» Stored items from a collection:
BEGIN
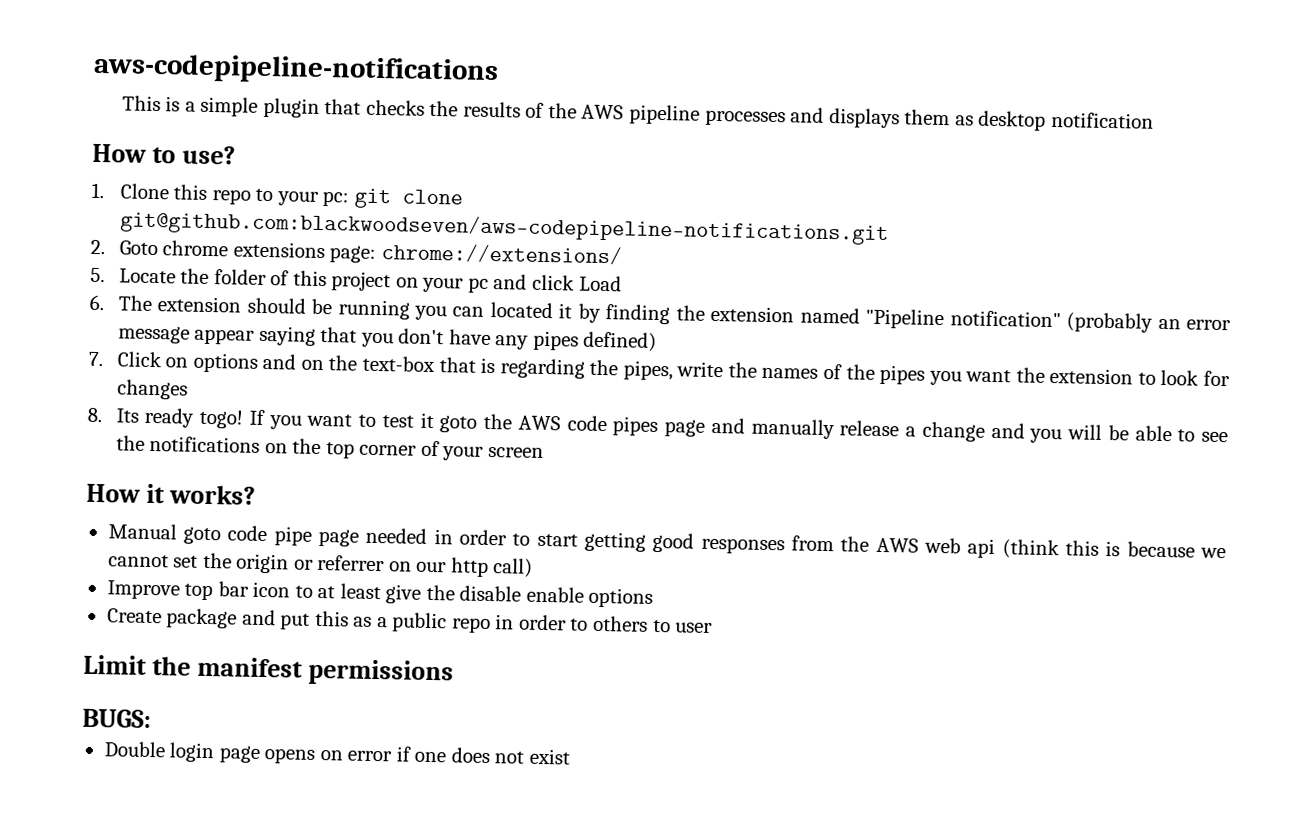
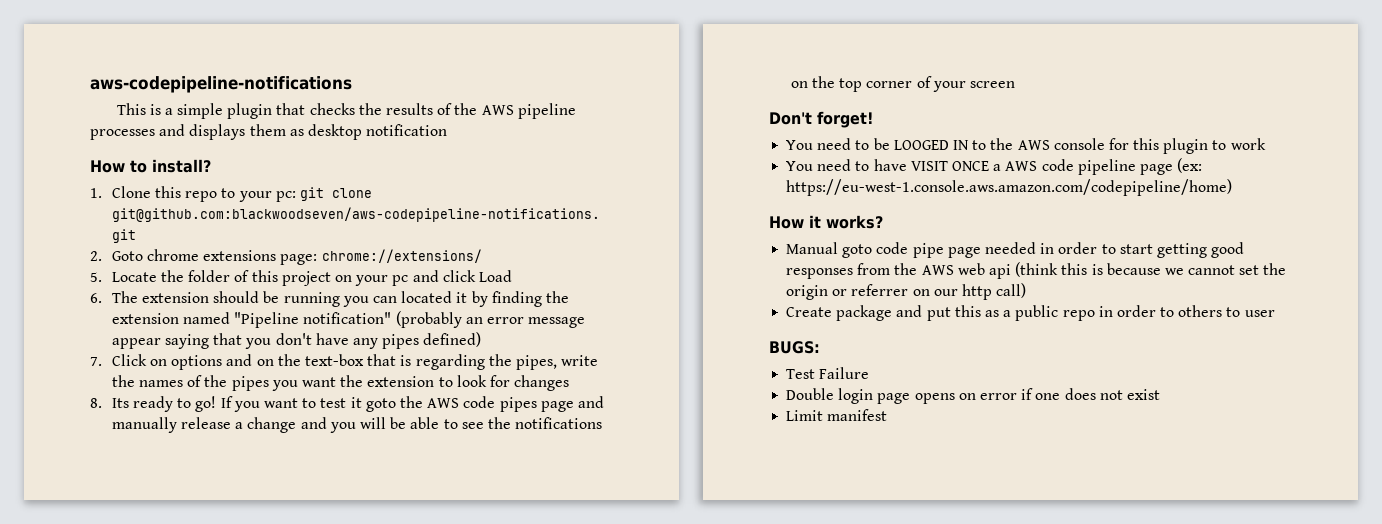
[181,145,236,165] use? -> [152,159,211,173] install?
[199,409,244,429] togo! -> [177,396,217,412] to go!
(544, 452) none -> [769,111,874,128] [786,138,1266,154] [786,158,1203,175] [786,179,1233,196] // Don't forget! // You need to be LOOGED IN to the AWS console for this plugin to work // You need to have VISIT ONCE a AWS code pipeline page (ex: https://eu-west-1.console.aws.amazon.com/codepipeline/home)
[106,580,654,608] // Improve top bar icon to at least give the disable enable options -> (1027, 290) none
[83,654,454,687] [82,708,151,729] Limit the manifest permissions // BUGS: -> [769,341,820,354] [786,367,870,379] BUGS: // Test Failure
(570, 756) none -> [786,409,888,421] // Limit manifest

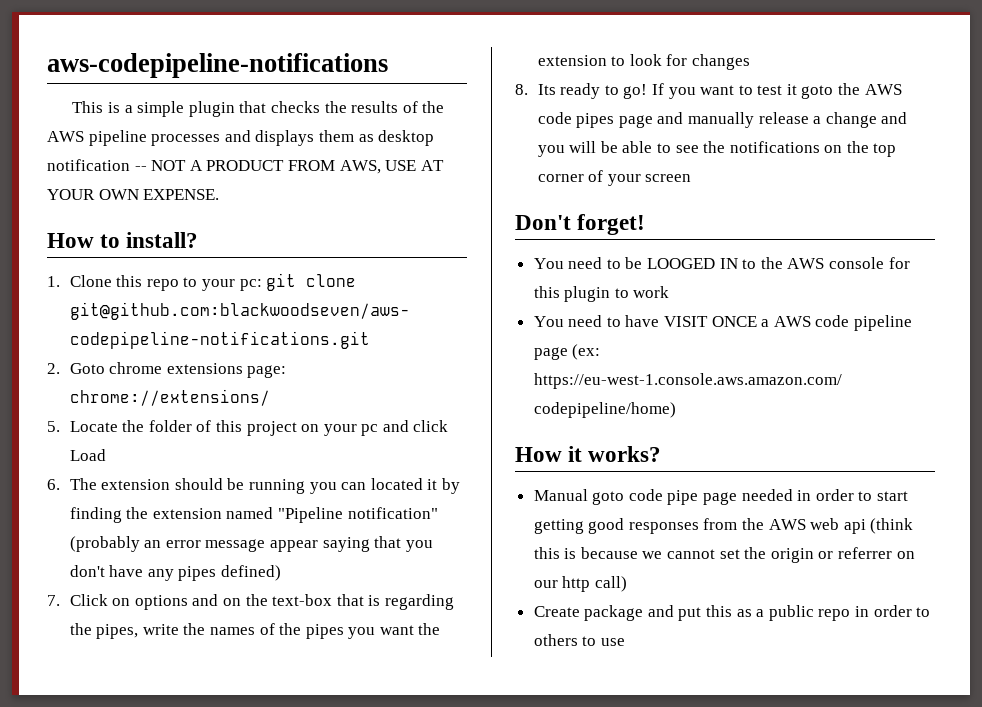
(448, 130) none -> [134,160,444,174] [47,189,220,200] -- NOT A PRODUCT FROM AWS, USE AT YOUR OWN EXPENSE.
[1244,310,1275,317] [769,341,820,354] [786,367,870,379] [786,388,1160,404] [786,409,888,421] user // BUGS: // Test Failure // Double login page opens on error if one does not exist // Limit manifest -> [600,638,625,646] use

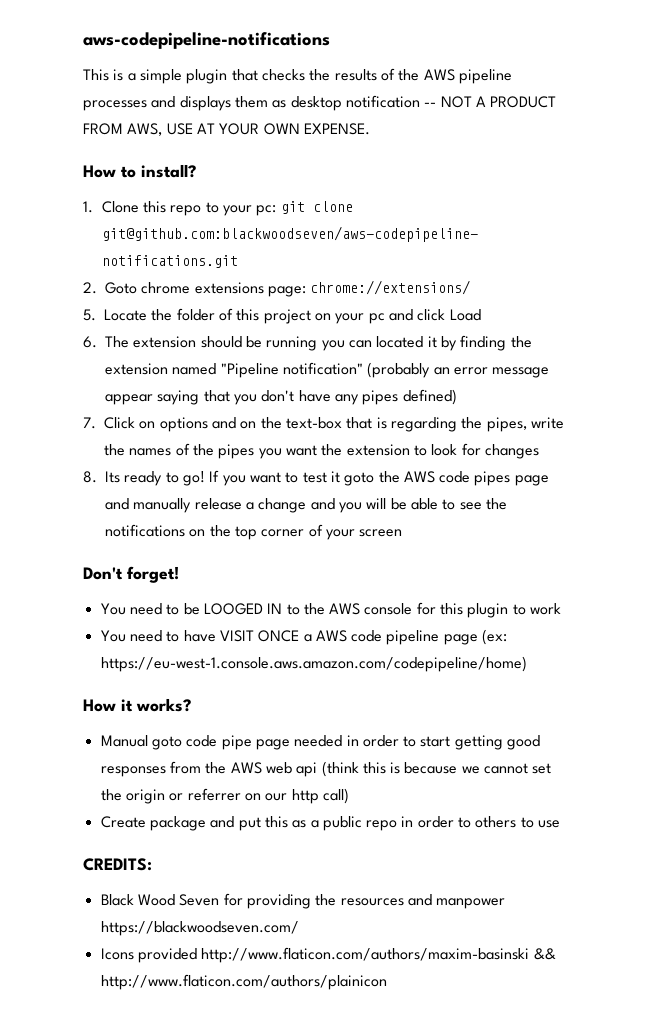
(625, 642) none -> [83,858,152,871] [100,893,506,909] [100,921,299,936] [100,947,556,963] [100,974,387,990] // CREDITS: // Black Wood Seven for providing the resources and manpower https://blackwoodseven.com/ // Icons provided http://www.flaticon.com/authors/maxim-basinski && http://www.flaticon.com/authors/plainicon

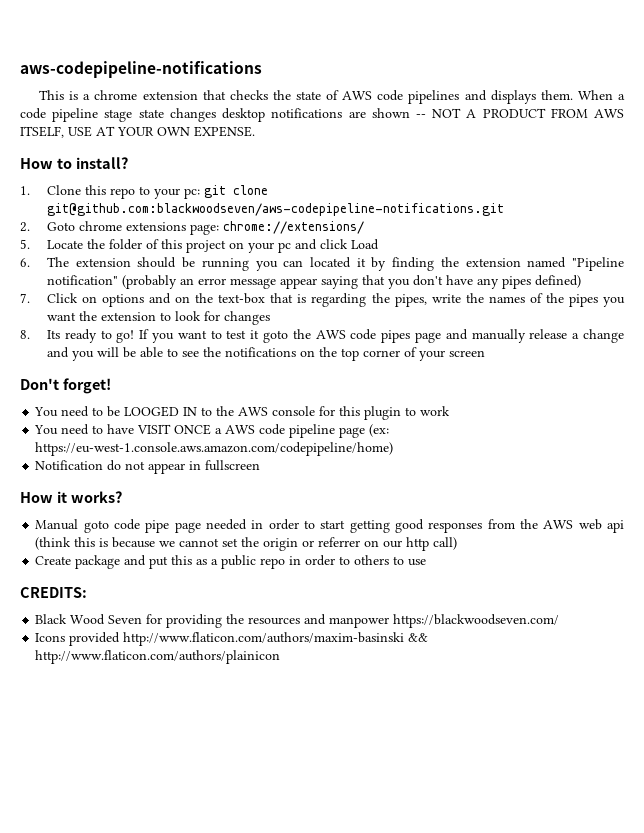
[139,69,228,84] simple plugin -> [94,90,198,100] chrome extension
[334,68,512,84] [83,95,420,111] results of the AWS pipeline processes and displays them as desktop notification -> [296,90,626,104] [20,108,410,122] state of AWS code pipelines and displays them. When a code pipeline stage state changes desktop notifications are shown
[127,123,163,136] AWS, -> [594,109,624,118] [20,126,64,138] AWS ITSELF,
(527, 664) none -> [35,460,261,474] // Notification do not appear in fullscreen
END
» Required work: Above are some records; extract exactly the lines from the one containing "(570, 756) none" through the one containing "[1244,310,1275,317] [769,341,820,354] [786,367,870,379]" and drop the pictures.

» Response:
(570, 756) none -> [786,409,888,421] // Limit manifest

(448, 130) none -> [134,160,444,174] [47,189,220,200] -- NOT A PRODUCT FROM AWS, USE AT YOUR OWN EXPENSE.
[1244,310,1275,317] [769,341,820,354] [786,367,870,379] [786,388,1160,404] [786,409,888,421] user // BUGS: // Test Failure // Double login page opens on error if one does not exist // Limit manifest -> [600,638,625,646] use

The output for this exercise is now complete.